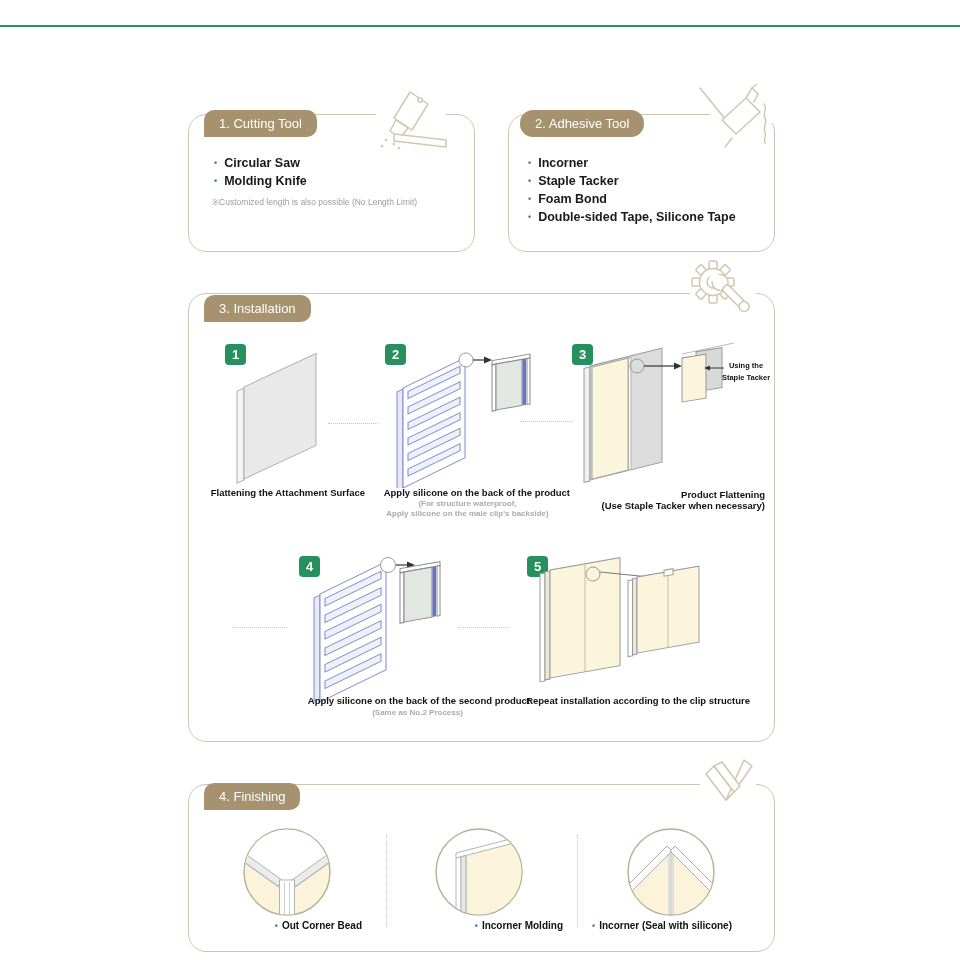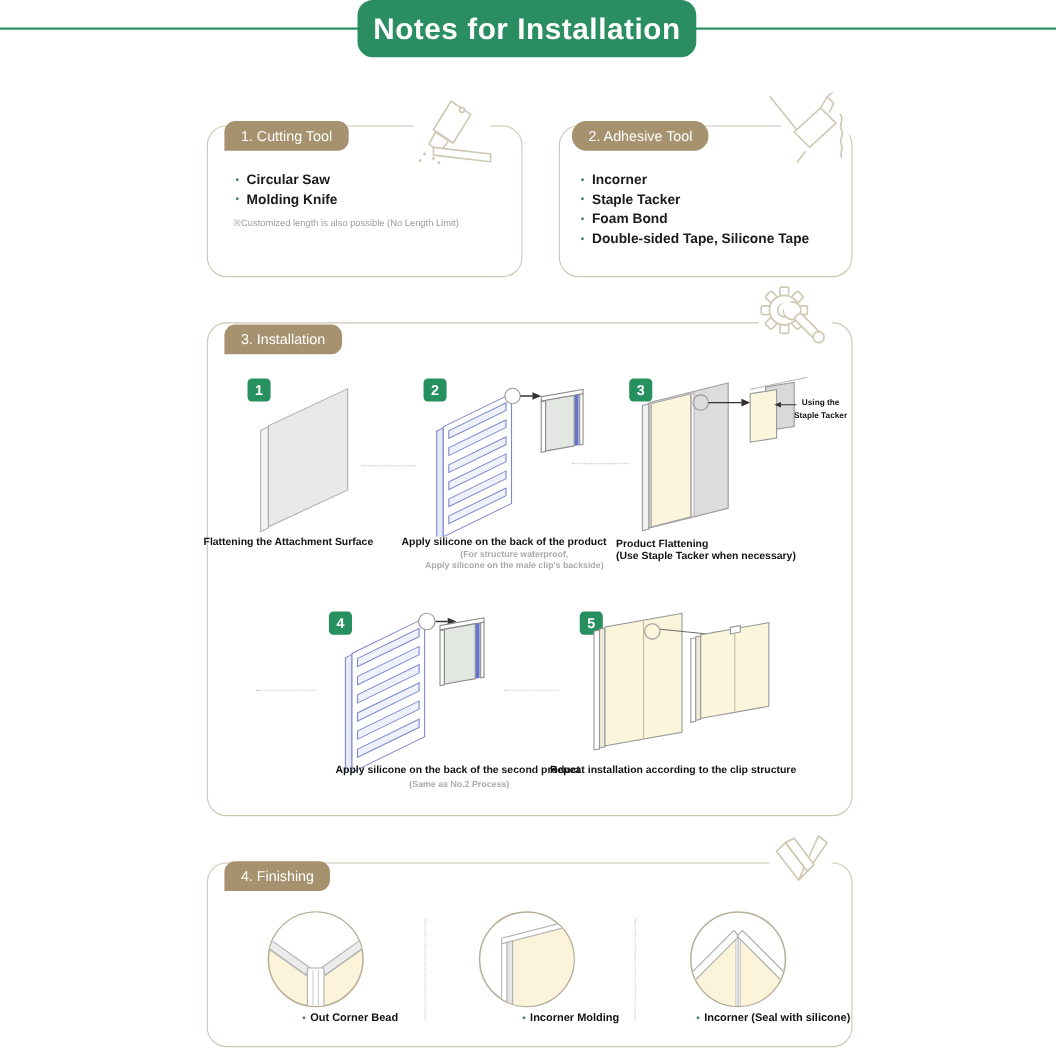"Notes for Installation" div.header-badge { html: <div>Notes for Installation</div> -> none }
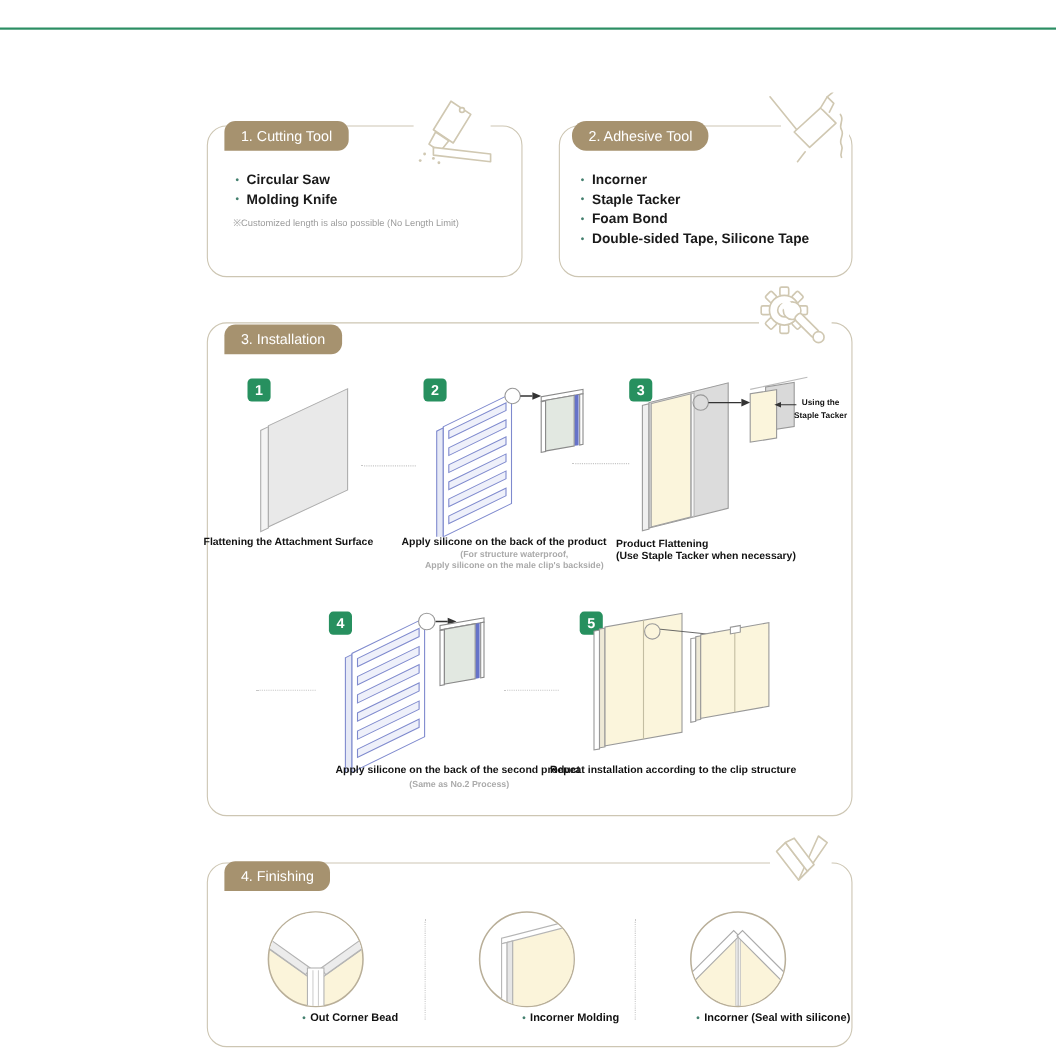"Flattening the Attachment Surface" .cap { text-align: left -> right }
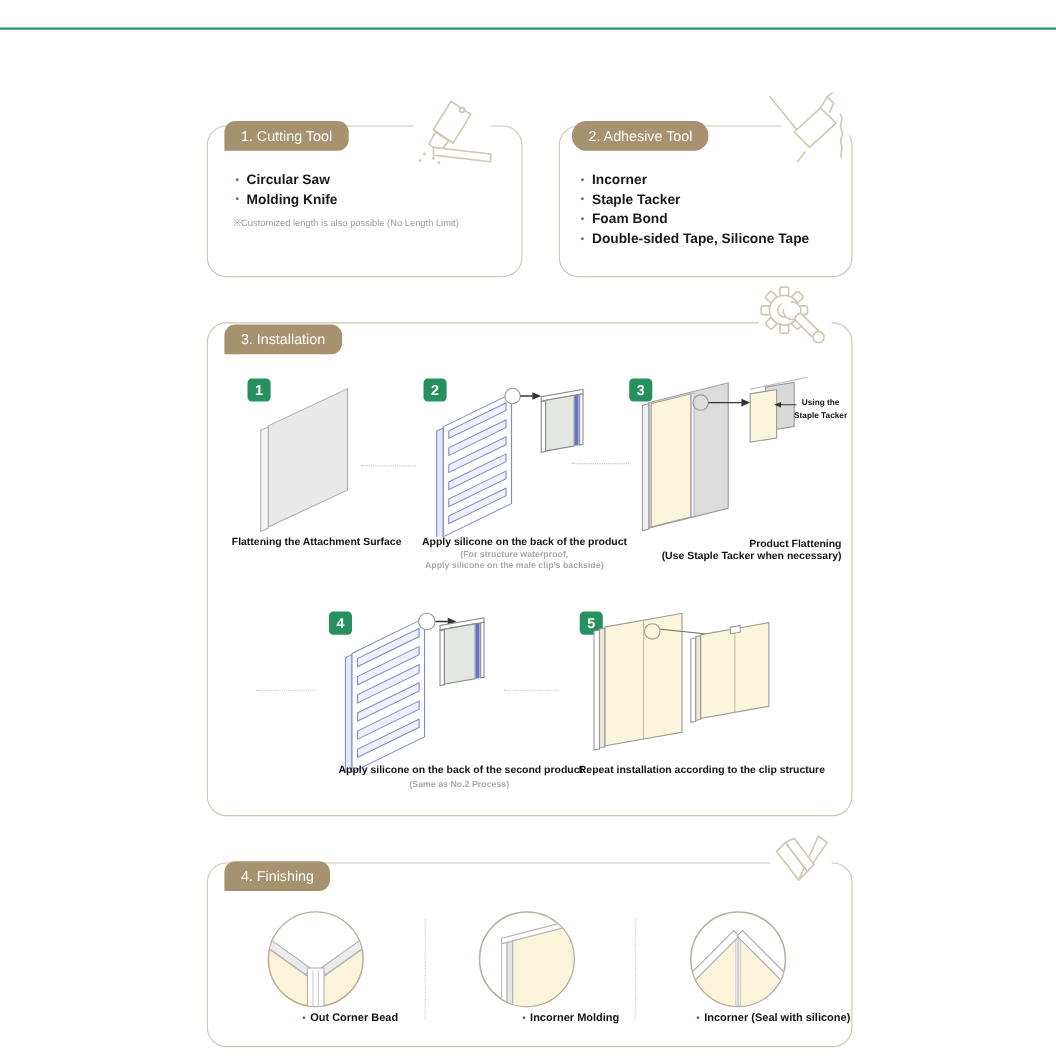"• Incorner (Seal with silicone)" div.fin-cap { left: 593px -> 552px }
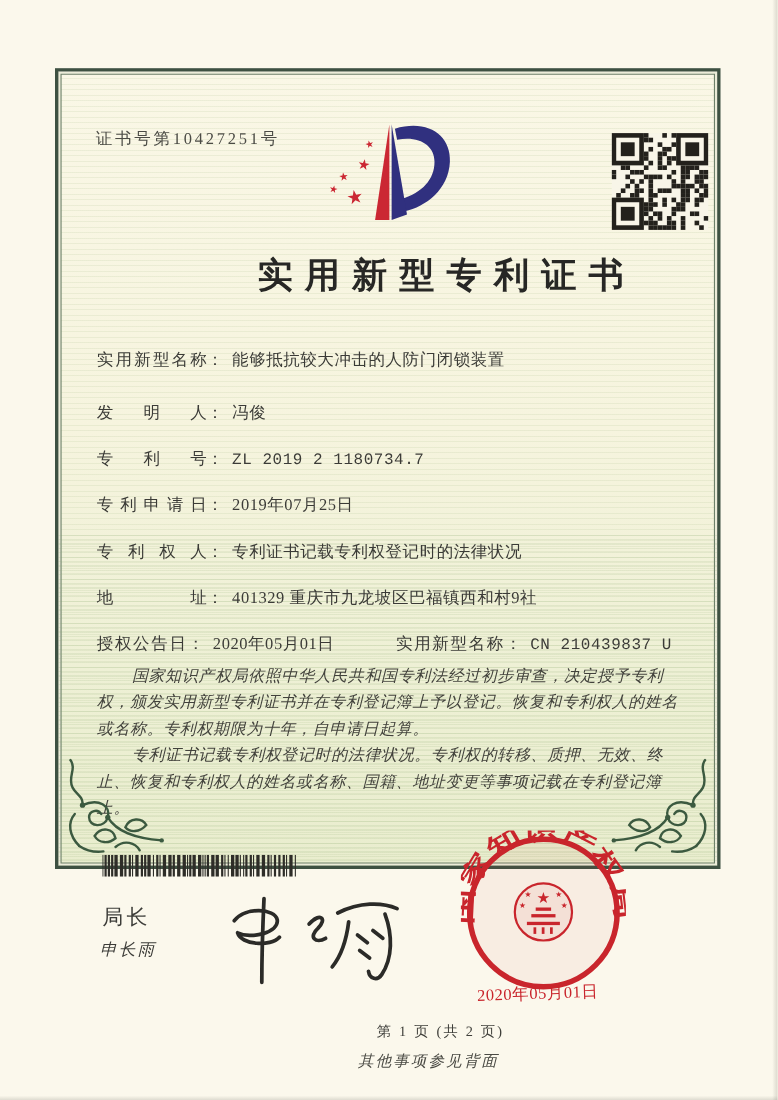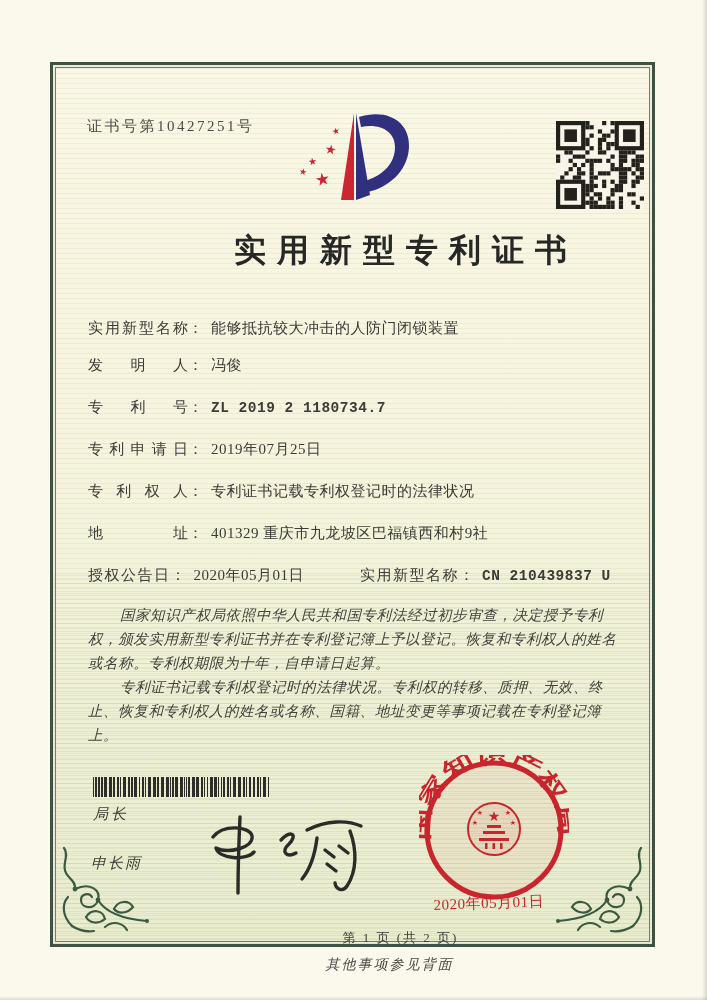"证书号第10427251号" .cert { height: 885px -> 728px }
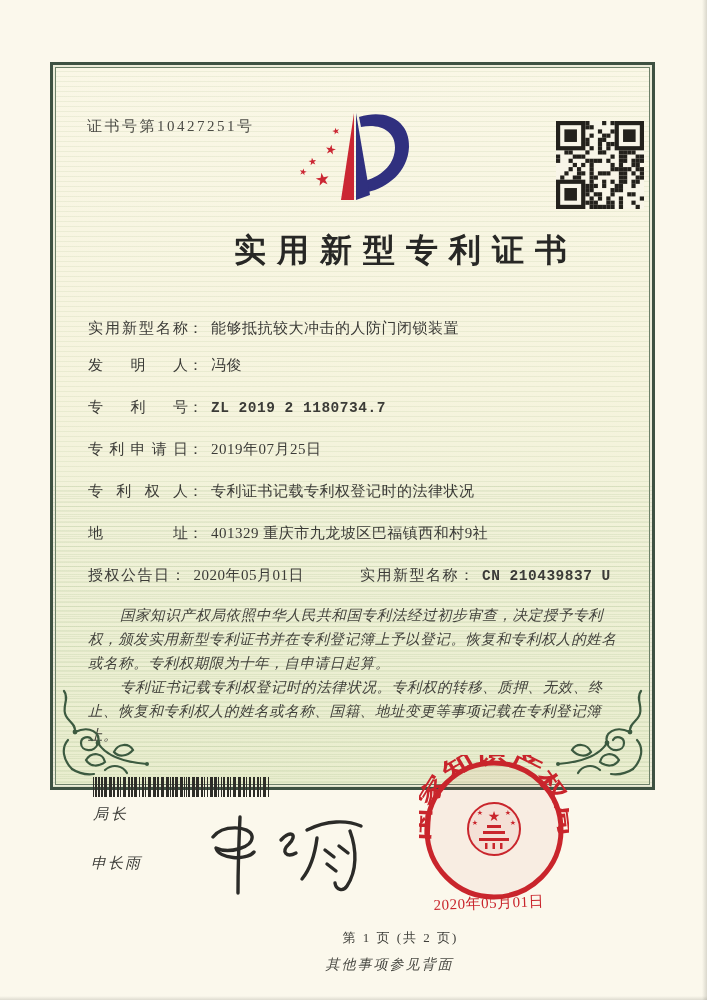"实用新型名称： 能够抵抗较大冲击的人防门闭锁装置" .field-row.first { margin-bottom: 15px -> 26px }
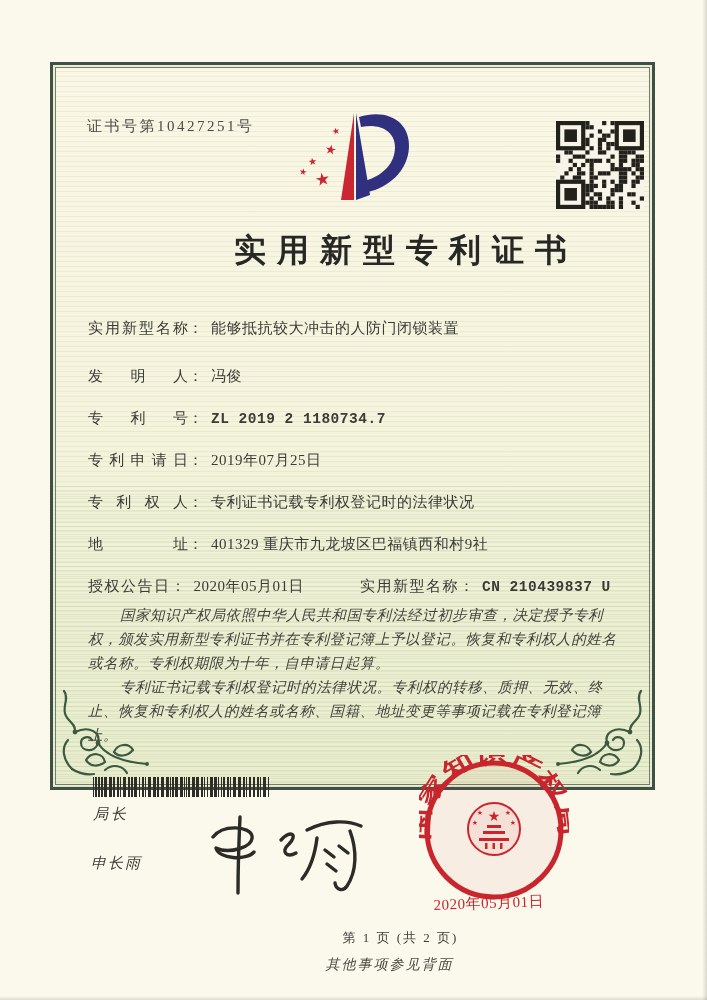"ZL 2019 2 1180734.7" .mono { font-weight: bold -> none }
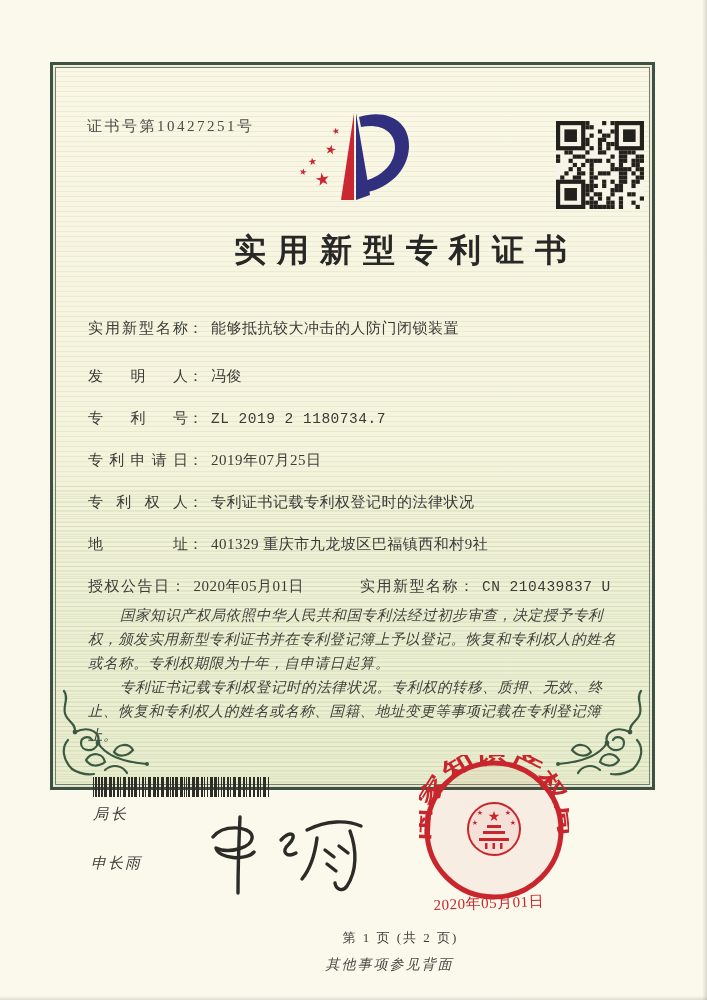"局长" .signatory-title { font-size: 15px -> 19px; font-style: italic -> none; top: 740px -> 756px }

+---+

From the line containing "font-weight: bold ->" through the last line of the records, both included, output those lines exactly and nothing else; skip the pictures.

### EXERCISE SOLUTION
"ZL 2019 2 1180734.7" .mono { font-weight: bold -> none }
"局长" .signatory-title { font-size: 15px -> 19px; font-style: italic -> none; top: 740px -> 756px }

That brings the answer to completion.